Ever since Jason Kelce did both the obvious and the unthinkable, retiring after 13 glorious, successful-beyond-reasonable-expectations, beer-soaked NFL seasons, his legend has only grown. Legend, in this case, isn’t overstated. Kelce became a one-person category, the rare center who was famous and relatable and yet never acted like a celebrity. He sang. He chugged. He pancake-blocked. And, through all that and much more, he fashioned one of the most fascinating legacies in sports.
To that end, having amassed tons of Kelce reporting over the years, it seemed prudent to look back—at the man; never a myth, forever a legend. This is Jason Kelce, in all his distinct glory.
Consider the best centers in NFL history. A Jim Otto. A Chuck Bednarik. A Mel Hein or a Dwight Stephenson. A Mike Webster, Dermontti Dawsonor Randy Cross. There’s a Ringo in that group (Otto, Green Bay Packers), a four-time Super Bowl champion (Webster) and more than a dozen Hall of Famers. But how many of the best-ever centers also commanded entire locker rooms, even above superstars who made more money and endorsed more products and couldn’t chug a beer to save their lives? None. Not in the way that Kelce did.
Kelce was the wheel around which every other spoke in the Philadelphia Eagles locker room rotated. This sentiment became so obvious that when a young quarterback was navigating the treacherous route from doubted prospect to locker room linchpin, he decided the best way to elevate both his leadership style and impact was to study the center everyone else looked toward.
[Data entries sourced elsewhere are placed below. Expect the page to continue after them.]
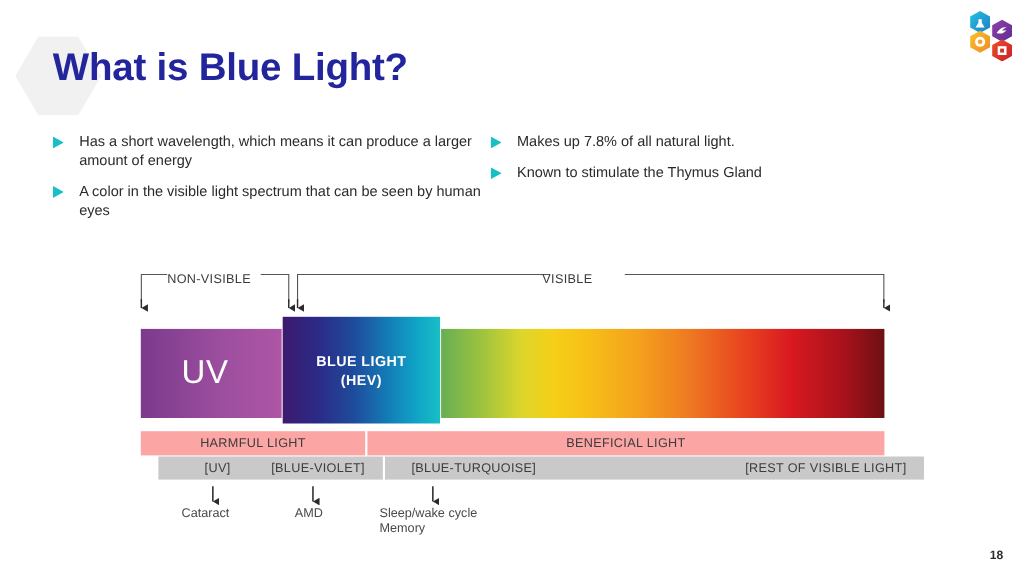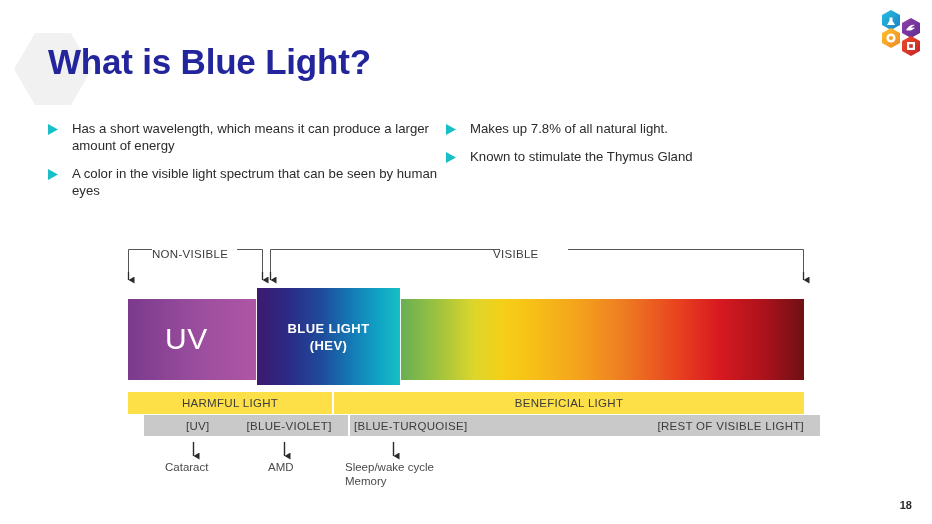--- a/index.html
+++ b/index.html
@@ -173,7 +173,7 @@
     color: #3c3c3c;
     white-space: nowrap;
   }
-  .band-top    { top: 392px; height: 22px; background: #fde047; }
+  .band-top    { top: 392px; height: 22px; background: #fca5a5; }
   .band-bottom { top: 415px; height: 21px; background: #c9c9c9; margin-left: 16px; }
 
   

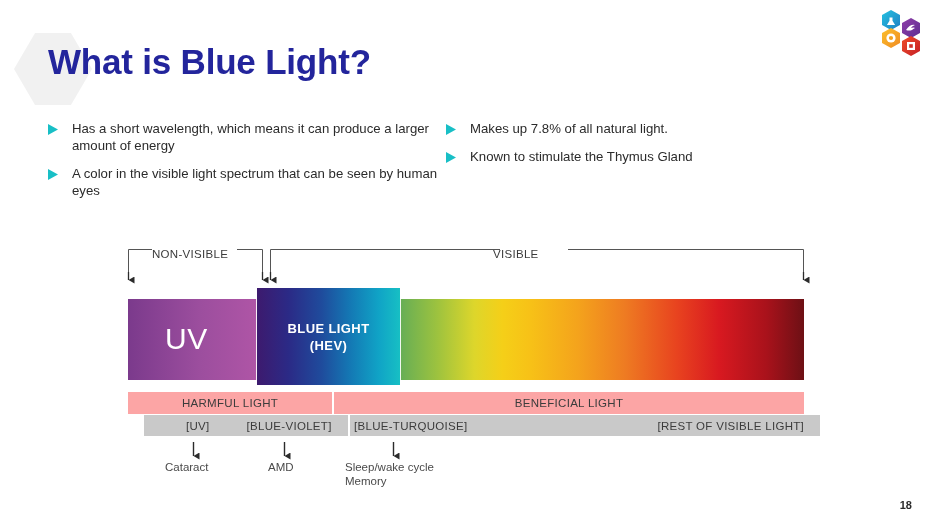--- a/index.html
+++ b/index.html
@@ -320,7 +320,7 @@
       <span style="margin-left:42px;">[UV]</span>
       <span style="margin-left:37px;">[BLUE-VIOLET]</span>
     </div>
-    <div class="band band-bottom" style="left:334px;width:470px;justify-content:flex-start;">
+    <div class="band band-bottom" style="left:334px;width:470px;justify-content:flex-start;padding-left:20px;">
       <span style="margin-left:4px;">[BLUE-TURQUOISE]</span>
       <span style="margin-left:190px;">[REST OF VISIBLE LIGHT]</span>
     </div>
So Jalen Hurts decided to (1) befriend Kelce, (2) learn from him, while studying him up close and (3) apply those lessons in a leadership handoff of sorts.
The Eagles don’t reach Super Bowl LVII if Kelce doesn’t aid in Hurts’s development. Not even the on-field variety, although Kelce certainly helped there, too. Kelce, Hurts told in 2023, is “a special guy, a special leader. He’s one of the best players I’ve ever played with—at any position. Maybe the best leader. Smart. Football intelligence. Fundamentals. Knows how to maneuver and play.”
The funny part is, when the Eagles drafted Hurts in 2020, the quarterback “didn’t know anything about [Kelce].” But after only a few seasons together, Hurts said that Kelce supported and endorsed him “before anybody else did.”
That’s Kelce’s legacy: stamping imprints, on a franchise, its locker rooms, teammates and much more.